● Exercise goal: In which lines of the data does the string "caption" appear? Copy every one.

● Dataset excerpts:
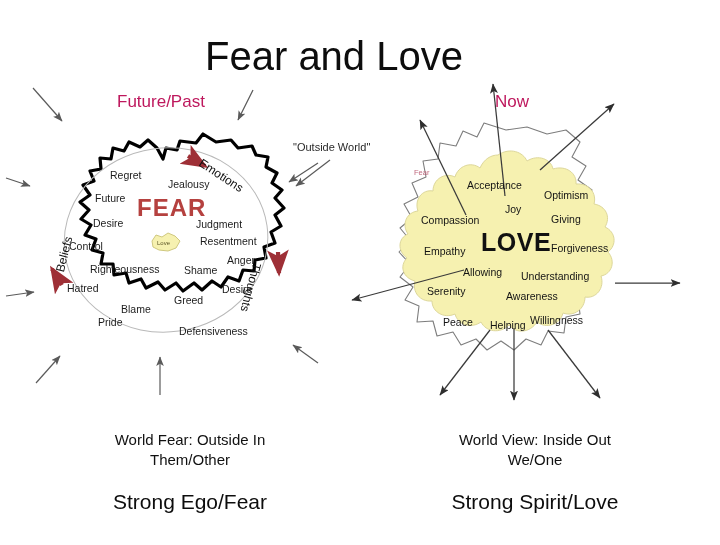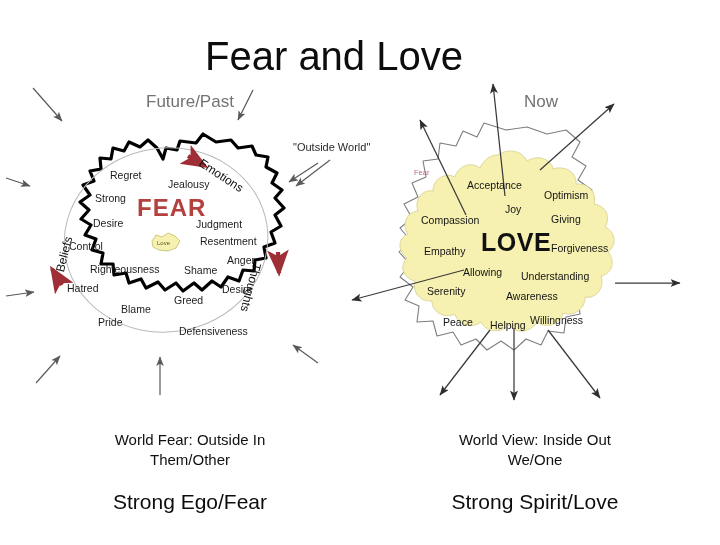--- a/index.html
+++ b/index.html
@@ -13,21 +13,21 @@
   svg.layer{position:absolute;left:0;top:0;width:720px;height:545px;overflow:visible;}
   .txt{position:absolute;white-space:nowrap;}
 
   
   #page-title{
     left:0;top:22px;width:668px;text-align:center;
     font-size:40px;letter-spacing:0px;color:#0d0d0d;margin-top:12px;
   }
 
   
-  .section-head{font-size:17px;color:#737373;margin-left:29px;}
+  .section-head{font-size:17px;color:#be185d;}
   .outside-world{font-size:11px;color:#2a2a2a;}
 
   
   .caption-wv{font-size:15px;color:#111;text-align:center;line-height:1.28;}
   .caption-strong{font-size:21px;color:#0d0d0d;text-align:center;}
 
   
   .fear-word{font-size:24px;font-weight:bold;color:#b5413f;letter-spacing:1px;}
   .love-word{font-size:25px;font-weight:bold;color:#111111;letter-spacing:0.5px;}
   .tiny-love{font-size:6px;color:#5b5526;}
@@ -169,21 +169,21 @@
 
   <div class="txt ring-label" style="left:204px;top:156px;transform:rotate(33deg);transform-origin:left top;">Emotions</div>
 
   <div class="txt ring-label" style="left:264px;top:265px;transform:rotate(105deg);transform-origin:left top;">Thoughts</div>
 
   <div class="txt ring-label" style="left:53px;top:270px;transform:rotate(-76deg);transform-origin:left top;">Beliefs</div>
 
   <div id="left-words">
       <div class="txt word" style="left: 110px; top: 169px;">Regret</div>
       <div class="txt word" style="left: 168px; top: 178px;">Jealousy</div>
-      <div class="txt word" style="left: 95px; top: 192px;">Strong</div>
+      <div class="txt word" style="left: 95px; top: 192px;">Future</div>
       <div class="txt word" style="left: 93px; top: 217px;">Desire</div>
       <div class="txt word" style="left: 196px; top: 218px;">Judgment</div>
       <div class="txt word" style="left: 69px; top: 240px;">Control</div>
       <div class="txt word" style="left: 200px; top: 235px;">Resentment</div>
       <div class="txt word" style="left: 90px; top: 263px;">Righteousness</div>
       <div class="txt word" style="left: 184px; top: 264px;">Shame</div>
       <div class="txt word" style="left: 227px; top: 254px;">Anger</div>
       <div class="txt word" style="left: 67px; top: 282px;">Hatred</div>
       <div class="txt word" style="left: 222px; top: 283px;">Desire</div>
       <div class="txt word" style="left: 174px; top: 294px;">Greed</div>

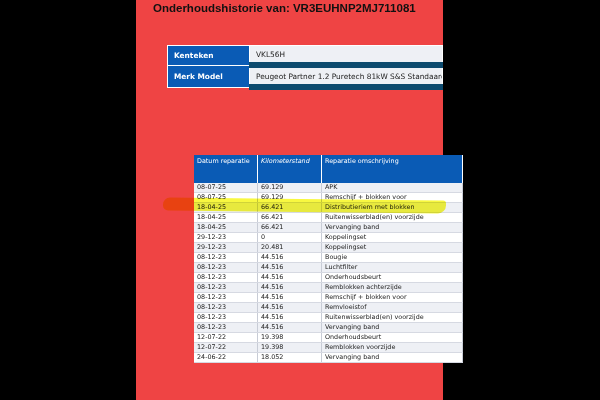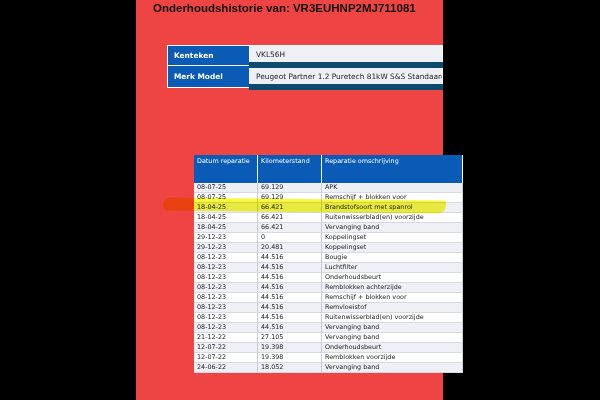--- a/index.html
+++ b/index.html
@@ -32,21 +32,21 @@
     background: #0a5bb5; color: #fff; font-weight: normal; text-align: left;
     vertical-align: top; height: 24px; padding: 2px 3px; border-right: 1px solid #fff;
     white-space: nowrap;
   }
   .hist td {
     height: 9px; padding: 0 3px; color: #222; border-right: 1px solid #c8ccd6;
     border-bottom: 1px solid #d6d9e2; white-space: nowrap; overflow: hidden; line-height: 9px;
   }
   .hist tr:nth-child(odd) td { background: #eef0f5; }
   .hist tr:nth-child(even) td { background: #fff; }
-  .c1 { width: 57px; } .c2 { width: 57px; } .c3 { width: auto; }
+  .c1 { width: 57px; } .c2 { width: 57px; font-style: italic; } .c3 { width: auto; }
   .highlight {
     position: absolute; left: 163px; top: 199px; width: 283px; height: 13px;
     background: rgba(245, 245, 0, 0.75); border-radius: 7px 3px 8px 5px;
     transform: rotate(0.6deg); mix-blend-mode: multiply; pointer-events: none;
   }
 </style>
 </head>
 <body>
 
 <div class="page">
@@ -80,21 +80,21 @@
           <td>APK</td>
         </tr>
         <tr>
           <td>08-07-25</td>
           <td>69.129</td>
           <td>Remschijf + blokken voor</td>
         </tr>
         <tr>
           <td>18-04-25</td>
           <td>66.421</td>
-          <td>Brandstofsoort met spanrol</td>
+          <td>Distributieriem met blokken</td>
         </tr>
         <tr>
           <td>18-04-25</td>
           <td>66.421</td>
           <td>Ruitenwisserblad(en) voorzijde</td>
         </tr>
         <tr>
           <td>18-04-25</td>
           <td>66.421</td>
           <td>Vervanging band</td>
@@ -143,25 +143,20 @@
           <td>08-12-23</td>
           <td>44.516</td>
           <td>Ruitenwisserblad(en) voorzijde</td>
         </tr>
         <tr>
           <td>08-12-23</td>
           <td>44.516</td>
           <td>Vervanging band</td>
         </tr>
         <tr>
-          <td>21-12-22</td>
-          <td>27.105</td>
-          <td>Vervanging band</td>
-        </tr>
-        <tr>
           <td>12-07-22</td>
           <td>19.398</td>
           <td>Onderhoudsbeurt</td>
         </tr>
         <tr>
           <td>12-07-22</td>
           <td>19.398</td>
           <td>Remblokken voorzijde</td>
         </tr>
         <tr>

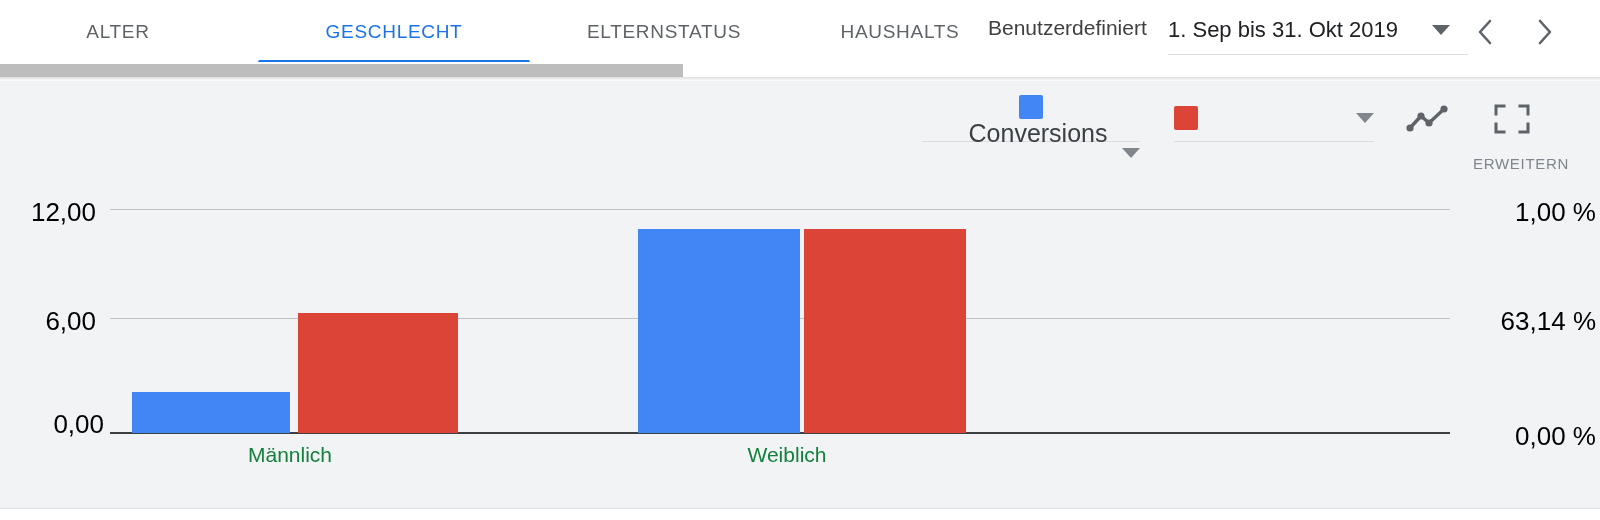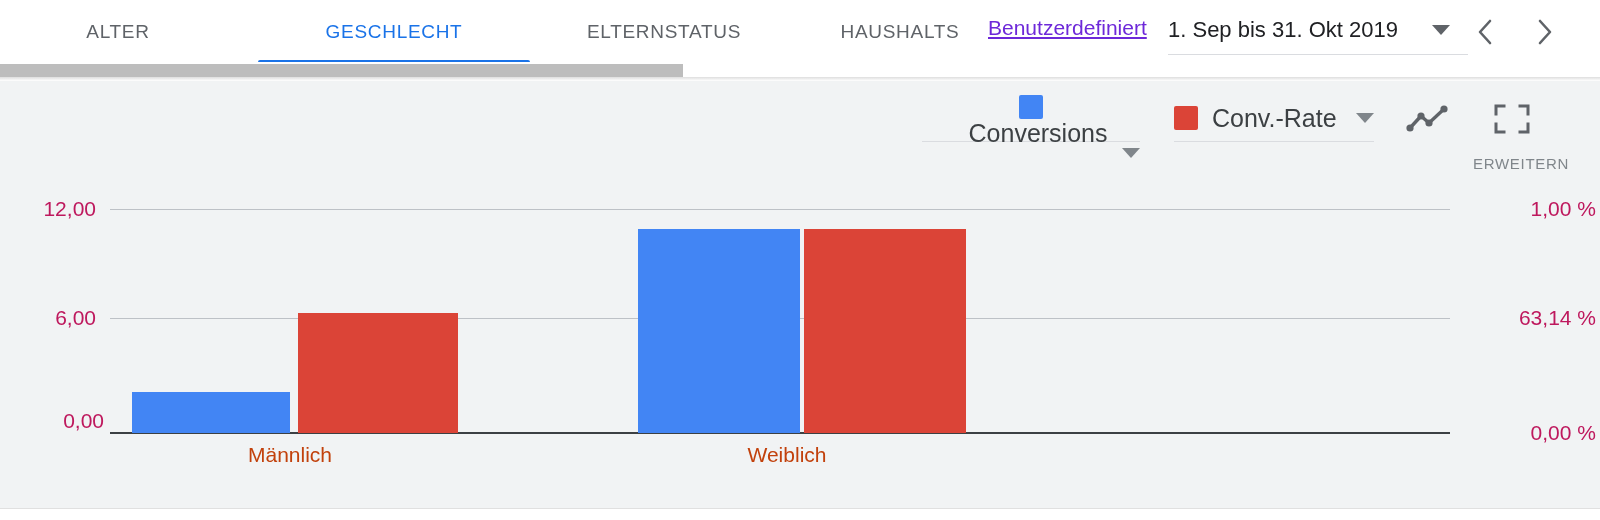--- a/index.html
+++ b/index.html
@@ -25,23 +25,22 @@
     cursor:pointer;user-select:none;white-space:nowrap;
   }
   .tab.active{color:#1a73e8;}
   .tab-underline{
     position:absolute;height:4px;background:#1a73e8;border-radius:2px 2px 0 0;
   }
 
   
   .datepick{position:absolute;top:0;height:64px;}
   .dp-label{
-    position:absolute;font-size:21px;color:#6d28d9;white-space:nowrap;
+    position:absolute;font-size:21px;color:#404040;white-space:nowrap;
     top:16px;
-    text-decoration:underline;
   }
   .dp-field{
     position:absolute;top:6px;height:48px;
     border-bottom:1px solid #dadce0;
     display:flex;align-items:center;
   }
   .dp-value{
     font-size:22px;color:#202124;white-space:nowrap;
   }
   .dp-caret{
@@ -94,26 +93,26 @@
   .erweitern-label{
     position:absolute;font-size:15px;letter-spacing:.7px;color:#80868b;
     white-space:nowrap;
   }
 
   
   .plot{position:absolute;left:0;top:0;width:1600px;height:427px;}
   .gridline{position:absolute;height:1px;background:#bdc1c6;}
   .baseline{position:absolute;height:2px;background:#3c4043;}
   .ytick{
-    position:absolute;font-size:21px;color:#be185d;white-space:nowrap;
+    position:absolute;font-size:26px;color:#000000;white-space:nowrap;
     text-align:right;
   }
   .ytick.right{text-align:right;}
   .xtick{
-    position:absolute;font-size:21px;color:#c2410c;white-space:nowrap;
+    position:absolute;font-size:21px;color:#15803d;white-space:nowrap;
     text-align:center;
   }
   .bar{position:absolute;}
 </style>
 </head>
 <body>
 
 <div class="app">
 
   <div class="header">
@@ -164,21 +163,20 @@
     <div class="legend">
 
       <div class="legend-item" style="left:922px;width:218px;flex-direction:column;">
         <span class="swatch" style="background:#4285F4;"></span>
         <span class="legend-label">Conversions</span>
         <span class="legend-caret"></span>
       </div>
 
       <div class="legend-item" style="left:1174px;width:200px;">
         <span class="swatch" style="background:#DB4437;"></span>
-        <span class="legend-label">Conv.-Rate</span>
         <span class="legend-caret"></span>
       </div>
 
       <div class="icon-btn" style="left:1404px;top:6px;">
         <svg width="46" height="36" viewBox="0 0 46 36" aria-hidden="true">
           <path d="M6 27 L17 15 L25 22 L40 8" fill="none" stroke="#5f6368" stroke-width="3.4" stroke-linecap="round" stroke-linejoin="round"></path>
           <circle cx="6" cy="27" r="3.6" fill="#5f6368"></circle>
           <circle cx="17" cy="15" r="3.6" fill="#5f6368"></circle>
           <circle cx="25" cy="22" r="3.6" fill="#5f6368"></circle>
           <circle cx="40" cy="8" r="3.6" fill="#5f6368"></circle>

● Task result:
   .caption-wv{font-size:15px;color:#111;text-align:center;line-height:1.28;}
   .caption-strong{font-size:21px;color:#0d0d0d;text-align:center;}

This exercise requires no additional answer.